Ismail Haddou

Posted on Jun 5

Your Scraper Returns 200 OK and Lies. Here's How to Catch It.

#ai #cybersecurity #dataengineering #webscraping

For a decade, scraping defense was about blocking. Status codes, IP bans, captchas. You knew when you were blocked because your scraper threw errors.

That mental model is now broken. In 2026, the dominant anti-scraping technique is no longer to block. It is to deceive. Cloudflare's AI Labyrinth, in production since 2025, detects suspected crawlers and serves them realistic AI-generated content on a 200 OK response. Same theme, same DOM structure, same field types as the real site. The only thing fake is the data.

Your scraper does not know it has been targeted. Your pipeline does not know it is loading lies. Your downstream model trains on a partially fabricated corpus.

Here is the technical breakdown of the problem and what to actually build to defend against it.

Why Every Existing Check Passes

Run through your standard scraping observability stack and ask which check catches Labyrinth content.

HTTP status code monitor: 200 OK
Response time anomaly detector: response time is normal, content is pre-generated and cached
Captcha challenge detector: no captcha served
Schema validator: fields present, correctly typed
Field completeness rate: 100 percent
Record count vs daily baseline: stable

None of these catch it. The system was designed to detect HTTP-level or structural failure modes. Labyrinth is a content-level attack and it bypasses the entire stack.

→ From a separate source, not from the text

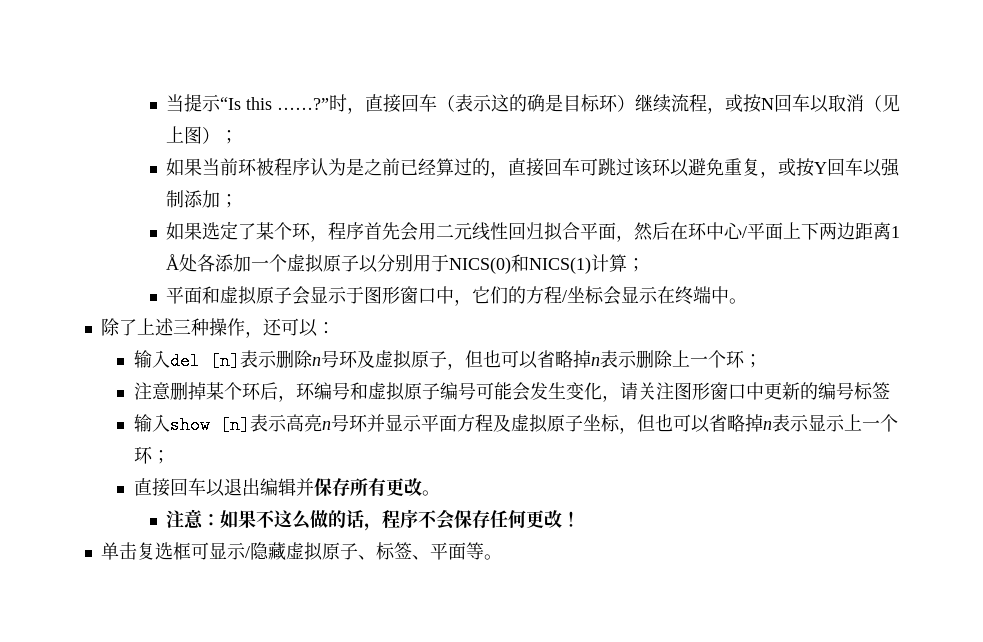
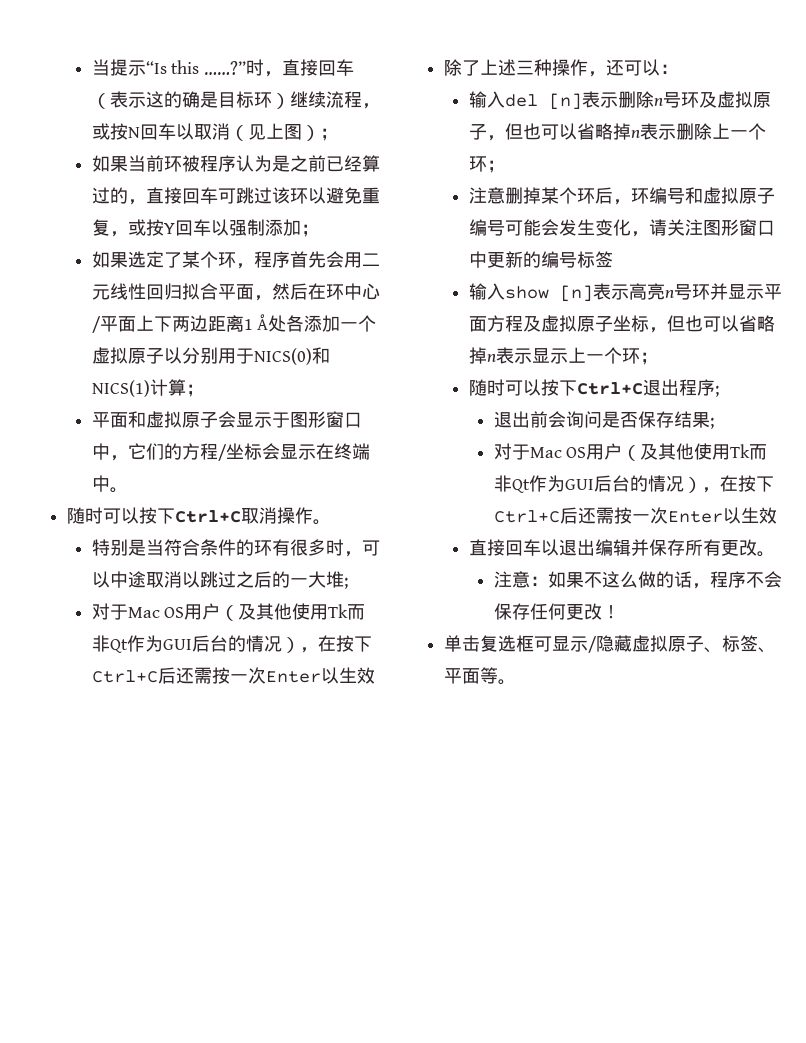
(748, 301) none -> [66,507,331,525] [91,539,380,557] [91,571,348,589] [91,603,366,621] [91,635,372,653] [91,667,375,684] // 随时可以按下Ctrl+C取消操作。 // 特别是当符合条件的环有很多时，可以中途取消以跳过之后的一大堆; // 对于Mac OS用户（及其他使用Tk而非Qt作为GUI后台的情况），在按下Ctrl+C后还需按一次Enter以生效
(170, 457) none -> [468,379,719,397] [493,411,714,429] [493,443,768,461] [493,475,774,493] [493,507,777,524] // 随时可以按下Ctrl+C退出程序; // 退出前会询问是否保存结果; // 对于Mac OS用户（及其他使用Tk而非Qt作为GUI后台的情况），在按下Ctrl+C后还需按一次Enter以生效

The conceptual fix is to stop conflating "request succeeded" with "data is true." Those are now distinct verification problems.

A Trust Layer Architecture

The architecture I deploy with clients separates collection from promotion. Scraped records do not flow directly to the data warehouse or search index. They land in a staging table where trust checks run before promotion.

[Scraper] -> [Raw Staging] -> [Trust Layer] -> [Warehouse]
                                   |
                                   +--> [Quarantine]

The trust layer runs five classes of checks. You do not need all five on every record. Sample intelligently.

Layer 1: Cross-Source Validation

For any field that drives business outcomes, scrape it from two independent sources whose anti-bot systems are unlikely to be coordinated. Compare.

def cross_source_check(record, alt_source_fetcher, tolerance=0.02):
    """Returns (verdict, confidence, alt_value)."""
    alt = alt_source_fetcher(record.entity_id)
    if alt is None:
        return ("unverifiable", 0.0, None)

    if record.field_type == "numeric":
        diff = abs(record.value - alt.value) / max(abs(record.value), 1e-9)
        if diff <= tolerance:
            return ("verified", 1.0 - diff, alt.value)
        return ("disagree", diff, alt.value)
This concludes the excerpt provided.